You have a smartphone and it’s most likely that you own a tablet. Perhaps you have a separate mediaplayer (such as an iPod). Do you like the idea of one more device’s battery being charged daily? The creators of the Galaxy Gear thought that it wasn’t much of a problem. Our opinion is on the contrary. We got used to batteries of smartphones that might not last the day, but we don’t want the same for our watches. Charging once a week? Maybe. Once a day? That’s a cheerless prospect.
It’s hard to make touchscreen-based mobile tech truly mobile, and manufacturers haven’t succeeded yet. Such a smartwatch as the Galaxy Gear is currently a gluttonous energy consumer. There’s one solution that can help – wireless charging. This means we’ll have our smartwatches charged without noticing it. At least there won’t be another wire to bother us.
That’s a very subjective point since tastes differ, and the design of the Galaxy Gear cannot be liked by everyone. It’s a laborious task to design something that will look good on your wrist when you wear your suit. It should be mentioned that we have different arms and choose watches of different sizes and styles to fit our own.
The existing examples of such watches are basically complementary to more functional and powerful devices and services of their ecosystems, they are aggregators of features and information from other smart devices. The Galaxy Gear is currently compatible with a limited number of Samsung’s Android smartphones and phablets. Such limitation is no good news if you want your product to go mainstream, with all the diversity of Android devices. And if Apple finally decides to launch a smartwatch, the question of compatibility will be not that laborious to handle, since Apple knows how to polish its products and services.

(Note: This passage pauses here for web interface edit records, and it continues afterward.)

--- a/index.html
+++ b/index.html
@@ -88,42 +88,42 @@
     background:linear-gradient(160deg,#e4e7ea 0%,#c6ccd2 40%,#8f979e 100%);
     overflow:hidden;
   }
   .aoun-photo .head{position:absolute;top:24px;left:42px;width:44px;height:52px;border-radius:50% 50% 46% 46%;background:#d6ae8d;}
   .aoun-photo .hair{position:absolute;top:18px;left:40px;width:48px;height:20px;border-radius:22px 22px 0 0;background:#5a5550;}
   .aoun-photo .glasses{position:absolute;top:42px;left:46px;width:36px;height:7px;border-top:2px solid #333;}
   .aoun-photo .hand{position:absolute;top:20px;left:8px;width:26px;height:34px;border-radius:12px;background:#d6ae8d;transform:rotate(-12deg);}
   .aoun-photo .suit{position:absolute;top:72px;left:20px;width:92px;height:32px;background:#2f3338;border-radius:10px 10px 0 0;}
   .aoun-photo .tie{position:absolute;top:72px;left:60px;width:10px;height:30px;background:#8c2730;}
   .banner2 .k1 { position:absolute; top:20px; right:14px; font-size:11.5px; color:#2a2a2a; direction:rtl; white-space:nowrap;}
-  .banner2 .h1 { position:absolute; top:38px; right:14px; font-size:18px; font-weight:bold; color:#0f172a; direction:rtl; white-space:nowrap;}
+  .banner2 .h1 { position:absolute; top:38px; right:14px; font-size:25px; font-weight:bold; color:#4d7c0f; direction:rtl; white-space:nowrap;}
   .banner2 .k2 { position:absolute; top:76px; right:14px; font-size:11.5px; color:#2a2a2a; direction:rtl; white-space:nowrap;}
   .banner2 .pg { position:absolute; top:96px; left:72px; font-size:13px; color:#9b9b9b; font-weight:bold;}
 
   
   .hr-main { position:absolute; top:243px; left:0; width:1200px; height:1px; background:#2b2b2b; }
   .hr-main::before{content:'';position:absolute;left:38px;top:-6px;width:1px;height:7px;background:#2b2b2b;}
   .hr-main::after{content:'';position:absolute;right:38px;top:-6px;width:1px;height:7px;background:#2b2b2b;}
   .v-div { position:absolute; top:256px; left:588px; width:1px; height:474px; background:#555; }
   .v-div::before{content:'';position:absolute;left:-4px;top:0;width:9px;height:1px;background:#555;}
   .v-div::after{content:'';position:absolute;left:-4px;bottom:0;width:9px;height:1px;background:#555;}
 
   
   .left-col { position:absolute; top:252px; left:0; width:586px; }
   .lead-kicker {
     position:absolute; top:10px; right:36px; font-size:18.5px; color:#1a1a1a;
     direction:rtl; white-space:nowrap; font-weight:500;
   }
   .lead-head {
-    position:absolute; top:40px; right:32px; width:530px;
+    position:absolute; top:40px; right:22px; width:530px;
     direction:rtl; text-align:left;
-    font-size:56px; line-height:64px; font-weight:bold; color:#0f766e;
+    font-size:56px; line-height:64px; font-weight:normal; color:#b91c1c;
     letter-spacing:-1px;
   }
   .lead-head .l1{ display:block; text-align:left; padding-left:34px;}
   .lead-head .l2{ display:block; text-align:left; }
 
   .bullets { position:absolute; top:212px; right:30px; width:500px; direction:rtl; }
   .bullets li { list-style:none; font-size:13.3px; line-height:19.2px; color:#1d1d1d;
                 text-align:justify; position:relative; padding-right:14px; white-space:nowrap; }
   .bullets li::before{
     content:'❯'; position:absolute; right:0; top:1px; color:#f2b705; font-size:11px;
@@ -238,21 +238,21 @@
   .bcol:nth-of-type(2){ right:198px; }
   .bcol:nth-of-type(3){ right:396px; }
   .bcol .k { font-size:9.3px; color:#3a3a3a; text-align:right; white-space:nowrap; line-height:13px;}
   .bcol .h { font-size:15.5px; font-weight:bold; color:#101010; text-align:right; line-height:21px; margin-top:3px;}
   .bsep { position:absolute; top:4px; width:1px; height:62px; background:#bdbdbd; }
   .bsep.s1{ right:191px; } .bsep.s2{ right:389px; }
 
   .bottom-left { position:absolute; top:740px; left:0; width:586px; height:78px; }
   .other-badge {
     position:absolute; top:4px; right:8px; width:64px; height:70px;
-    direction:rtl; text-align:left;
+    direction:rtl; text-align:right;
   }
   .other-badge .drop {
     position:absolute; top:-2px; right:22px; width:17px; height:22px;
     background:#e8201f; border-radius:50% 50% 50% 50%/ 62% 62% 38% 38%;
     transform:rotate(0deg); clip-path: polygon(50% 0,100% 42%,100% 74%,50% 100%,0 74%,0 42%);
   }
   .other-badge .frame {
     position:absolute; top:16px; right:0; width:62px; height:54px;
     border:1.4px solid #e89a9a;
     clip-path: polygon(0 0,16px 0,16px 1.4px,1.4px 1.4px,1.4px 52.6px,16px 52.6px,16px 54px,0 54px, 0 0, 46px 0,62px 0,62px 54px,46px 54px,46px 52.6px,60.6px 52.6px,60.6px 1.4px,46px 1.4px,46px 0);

We got used to a year-long cycle of smartphones’ and tablets’ life, especially in the Apple case. But do we need a newer version of a smartwatch in just a year after we bought the current one? Especially if the platform updates will make serious complications in use, say, two to three years after. People often get used to their old wristwatches and don’t like changing them. If you are one of such people, would you treat a smartwatch differently?
Functional (not more than it’s necessary)

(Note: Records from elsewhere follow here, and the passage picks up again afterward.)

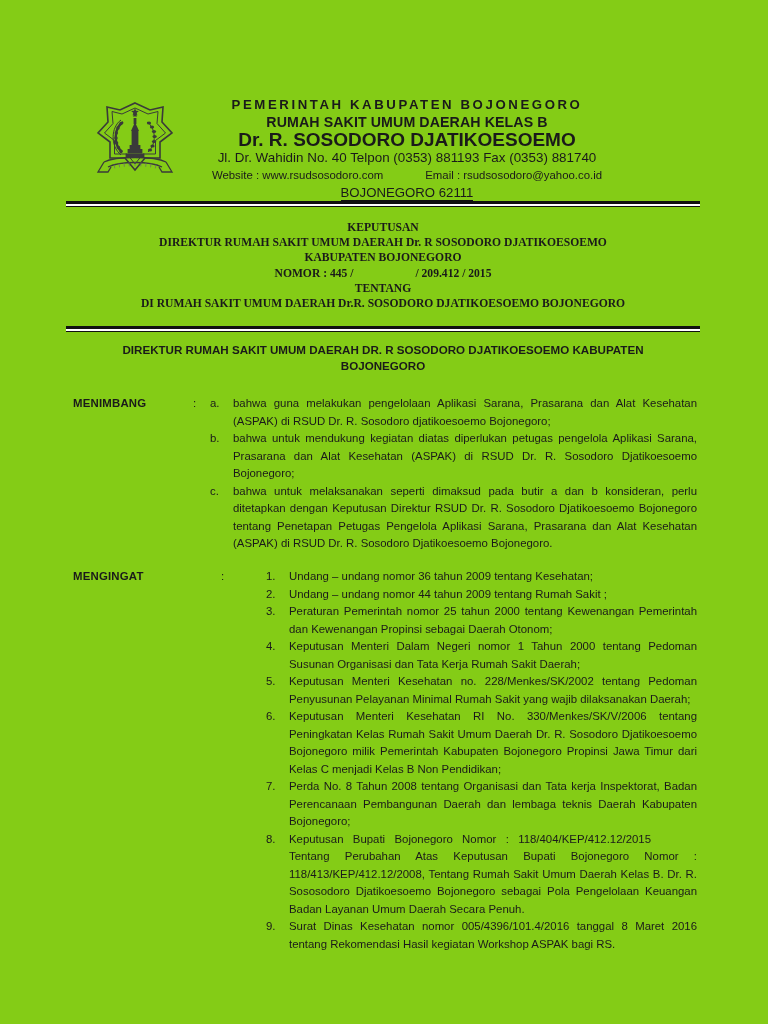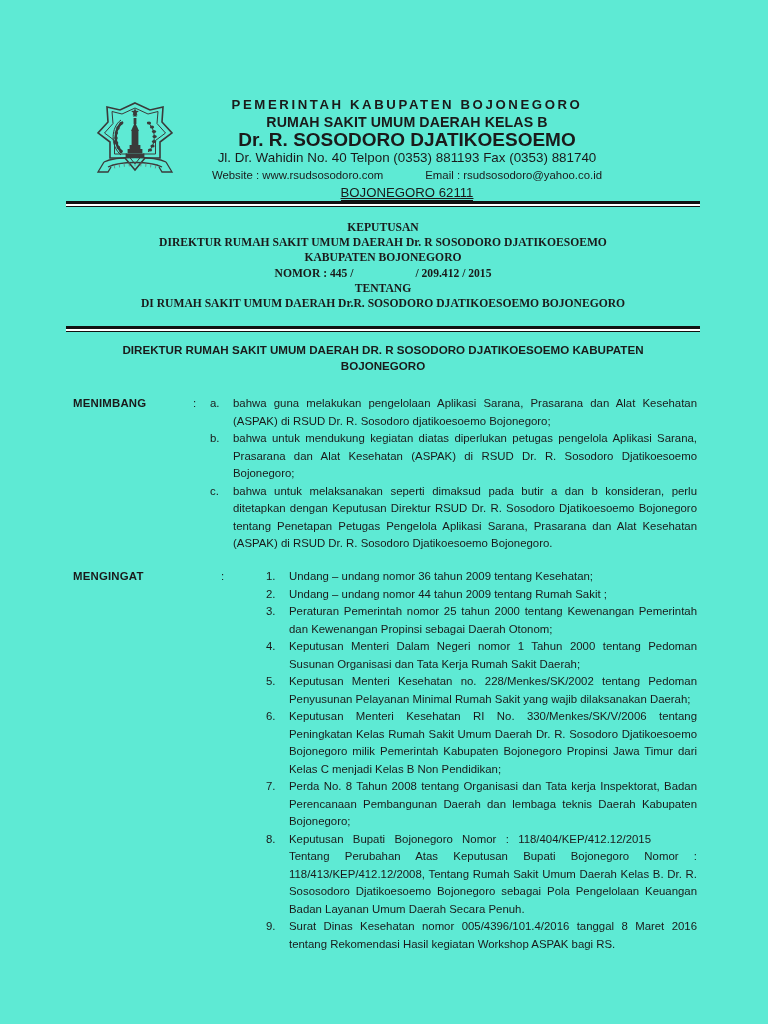--- a/index.html
+++ b/index.html
@@ -11,21 +11,21 @@
   body {
     font-family: "Liberation Sans", sans-serif;
     color: #1a1a1a;
     -webkit-font-smoothing: antialiased;
   }
   .page {
     position: relative;
     width: 768px;
     height: 1024px;
     margin: 0 auto;
-    background: #5eead4;
+    background: #84cc16;
     overflow: hidden;
     box-sizing: border-box;
   }
 
   
   .letterhead {
     position: absolute;
     left: 0;
     top: 96px;
     width: 768px;
@@ -76,21 +76,20 @@
     gap: 42px;
   }
   .lh-line6 {
     font-size: 13.2px;
     line-height: 18px;
     margin-top: 1px;
   }
   .lh-line6 span {
     border-bottom: 1.4px solid #111;
     padding-bottom: 0px;
-    text-decoration: underline;
   }
 
   
   .rule-double {
     position: absolute;
     left: 66px;
     width: 634px;
   }
   .rule-double .thick {
     height: 3px;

Smartwatches are synced with mobile devices and are simply accessories, but they should be independent in their own right. We don’t need high-end specs and energy draining processors. It’s better to rid of unnecessary functions that work much better on a smartphone. You don’t have to invent new things to be managed by a watch, just make sure it does what it does the best, and does it way better than other mobile devices. Would you like to read and send emails on a 1.3”-1.5” screen? Look through to-dos/reminders? That’s much better.
It’s just a way of wrapping old functionality into a better form factor. You don’t have to have everything in it to make a successful product. Just a notification that you’ve received an email is not the perfect feature for a smartwatch. The richer the screen, the more the functions, but isn’t it more convenient (and informative) to check social network notifications and respond to them using our smartphones? Especially if the problem of battery life isn’t going to disappear.

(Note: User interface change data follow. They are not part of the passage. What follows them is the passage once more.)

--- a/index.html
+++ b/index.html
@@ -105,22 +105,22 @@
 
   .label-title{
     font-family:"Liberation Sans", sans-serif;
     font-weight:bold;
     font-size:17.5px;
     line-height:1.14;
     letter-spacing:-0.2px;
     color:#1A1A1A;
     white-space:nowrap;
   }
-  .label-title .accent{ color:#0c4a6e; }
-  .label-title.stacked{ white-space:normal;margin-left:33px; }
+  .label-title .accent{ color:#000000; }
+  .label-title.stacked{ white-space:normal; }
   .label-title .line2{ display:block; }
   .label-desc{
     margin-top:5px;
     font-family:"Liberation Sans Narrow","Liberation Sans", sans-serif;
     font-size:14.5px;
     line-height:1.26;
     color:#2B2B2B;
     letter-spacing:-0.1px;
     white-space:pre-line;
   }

So what else can a smartwatch have? A phone with a contact list and voice control? Well, if you find talking to your watch okay, it can be fine to answer an urgent call without having to take your phablet out of the bag. A mediaplayer? Perhaps it will be quite fine to skip a song or two in your playlist. However, this feature drains battery life pretty much. A tool for social networking? Not so good, but you may quickly swipe through your Twitter feed – not every social network can be smartwatch-friendly. A health-and-fitness tracker? For example, the Galaxy Gear has a pedometer, it was an obvious option. A watch with weather and alarm? For sure. And what features do you think a perfect smartwatch would have?